* _Exercise description_: Look in the material below for the line with "[168,661,290,675] Any number" and the line with "[825,196,880,207] translated ->", then set down exactly those two lines and all lines between, nothing more.

* _Source information_:
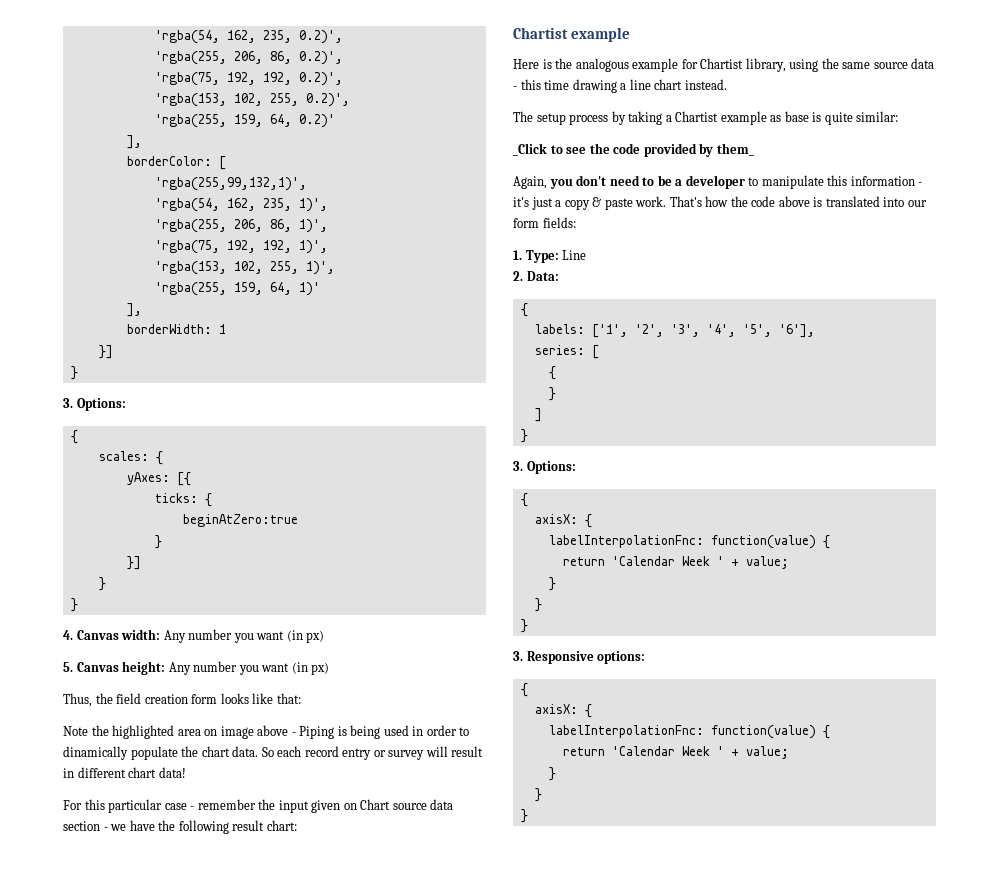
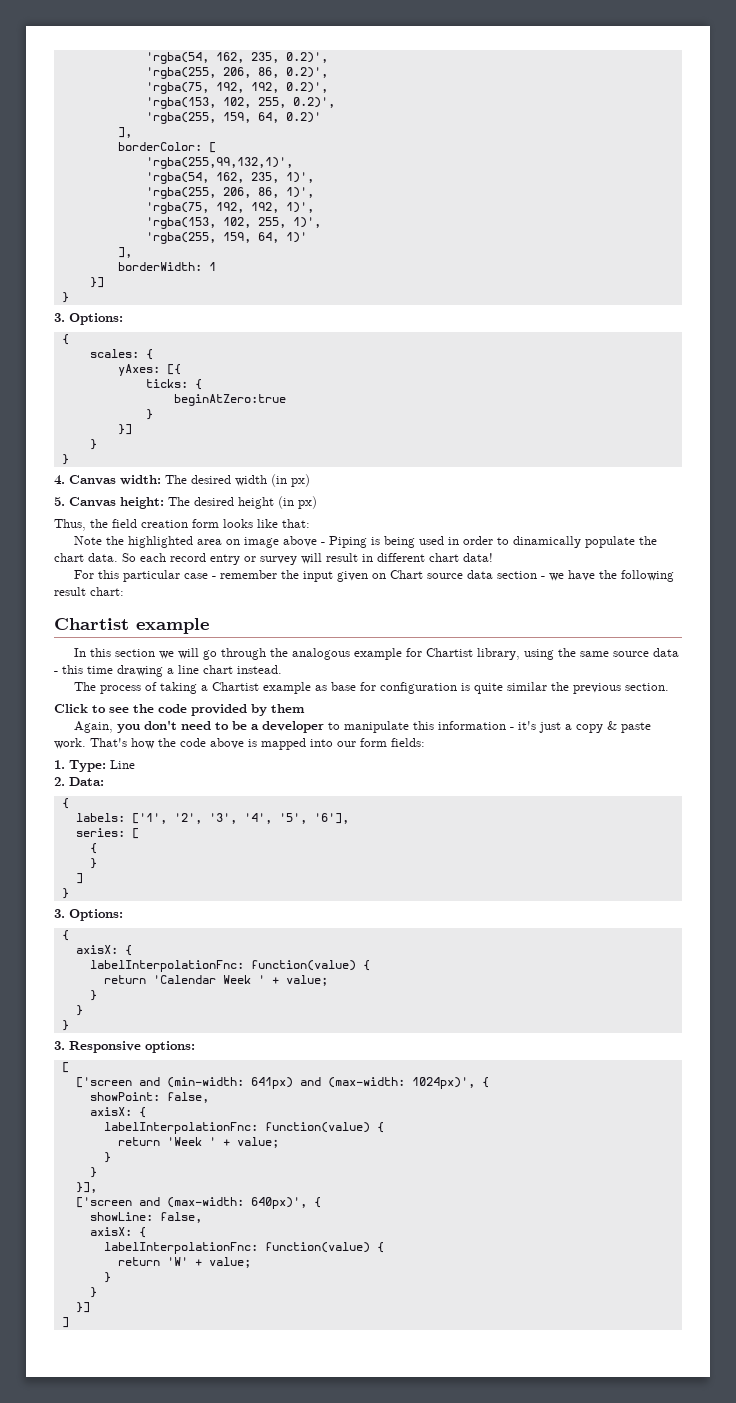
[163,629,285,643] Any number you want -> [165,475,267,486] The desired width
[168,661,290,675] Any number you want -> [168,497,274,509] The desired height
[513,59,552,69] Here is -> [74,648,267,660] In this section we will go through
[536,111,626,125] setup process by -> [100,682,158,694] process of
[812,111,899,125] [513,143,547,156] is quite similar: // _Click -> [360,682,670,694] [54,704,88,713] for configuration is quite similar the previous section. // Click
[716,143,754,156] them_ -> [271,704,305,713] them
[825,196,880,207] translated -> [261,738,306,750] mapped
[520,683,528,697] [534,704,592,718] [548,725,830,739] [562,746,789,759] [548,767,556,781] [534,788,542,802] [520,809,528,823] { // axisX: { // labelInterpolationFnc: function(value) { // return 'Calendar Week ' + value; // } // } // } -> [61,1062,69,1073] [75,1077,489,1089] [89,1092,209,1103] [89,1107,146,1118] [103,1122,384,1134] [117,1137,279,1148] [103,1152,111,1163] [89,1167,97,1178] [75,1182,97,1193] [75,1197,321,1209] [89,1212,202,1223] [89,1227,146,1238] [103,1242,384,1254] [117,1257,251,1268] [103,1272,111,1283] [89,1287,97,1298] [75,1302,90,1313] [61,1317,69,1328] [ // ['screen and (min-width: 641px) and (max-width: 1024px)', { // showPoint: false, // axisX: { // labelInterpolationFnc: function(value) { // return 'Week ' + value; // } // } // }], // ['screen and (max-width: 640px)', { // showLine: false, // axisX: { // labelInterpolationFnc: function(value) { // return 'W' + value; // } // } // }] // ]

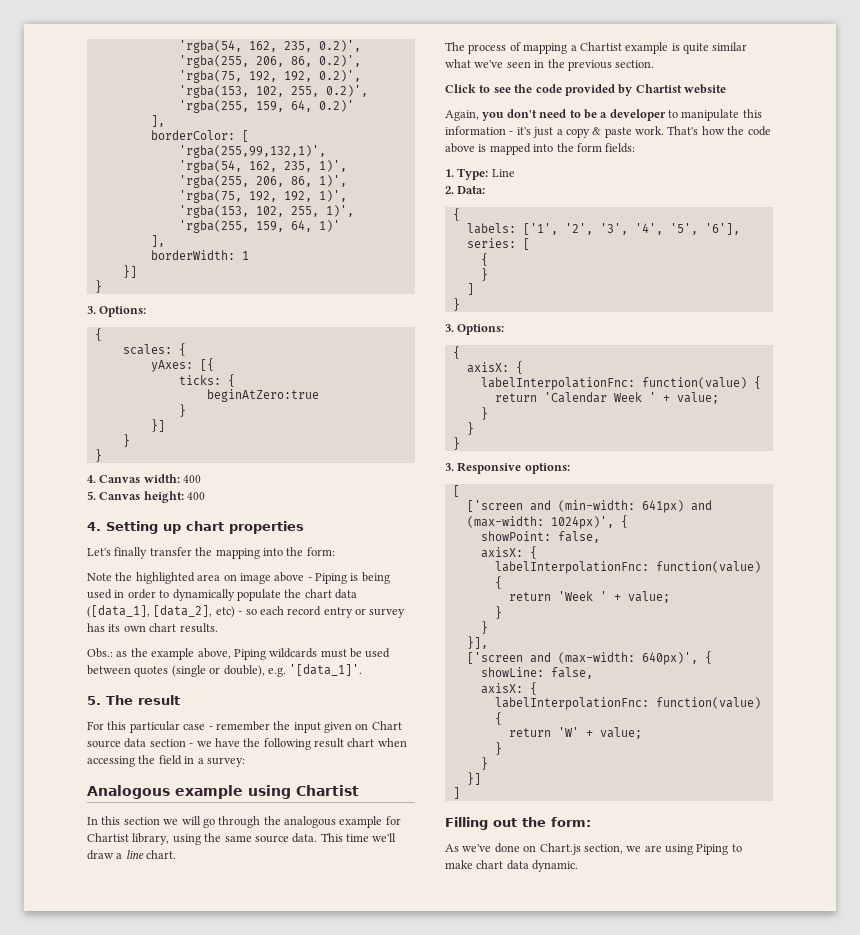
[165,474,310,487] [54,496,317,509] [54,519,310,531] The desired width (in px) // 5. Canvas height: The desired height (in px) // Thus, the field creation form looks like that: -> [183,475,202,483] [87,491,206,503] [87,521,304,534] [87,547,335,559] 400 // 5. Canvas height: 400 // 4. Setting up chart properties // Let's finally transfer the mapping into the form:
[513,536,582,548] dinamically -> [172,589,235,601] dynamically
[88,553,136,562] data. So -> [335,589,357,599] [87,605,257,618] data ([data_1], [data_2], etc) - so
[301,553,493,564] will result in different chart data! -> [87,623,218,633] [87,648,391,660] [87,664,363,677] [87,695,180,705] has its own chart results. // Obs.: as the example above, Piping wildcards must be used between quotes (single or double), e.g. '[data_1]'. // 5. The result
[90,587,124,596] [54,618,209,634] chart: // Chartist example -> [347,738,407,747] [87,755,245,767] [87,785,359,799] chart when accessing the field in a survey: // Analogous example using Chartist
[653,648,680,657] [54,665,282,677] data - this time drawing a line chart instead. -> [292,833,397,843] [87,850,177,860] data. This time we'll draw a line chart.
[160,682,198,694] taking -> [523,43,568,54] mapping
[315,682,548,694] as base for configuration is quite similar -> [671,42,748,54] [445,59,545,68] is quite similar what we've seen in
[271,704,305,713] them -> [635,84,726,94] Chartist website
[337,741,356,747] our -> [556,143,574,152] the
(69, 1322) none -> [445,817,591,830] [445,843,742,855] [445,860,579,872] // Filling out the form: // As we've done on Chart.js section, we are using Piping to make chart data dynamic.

* _Solution_:
[168,661,290,675] Any number you want -> [168,497,274,509] The desired height
[513,59,552,69] Here is -> [74,648,267,660] In this section we will go through
[536,111,626,125] setup process by -> [100,682,158,694] process of
[812,111,899,125] [513,143,547,156] is quite similar: // _Click -> [360,682,670,694] [54,704,88,713] for configuration is quite similar the previous section. // Click
[716,143,754,156] them_ -> [271,704,305,713] them
[825,196,880,207] translated -> [261,738,306,750] mapped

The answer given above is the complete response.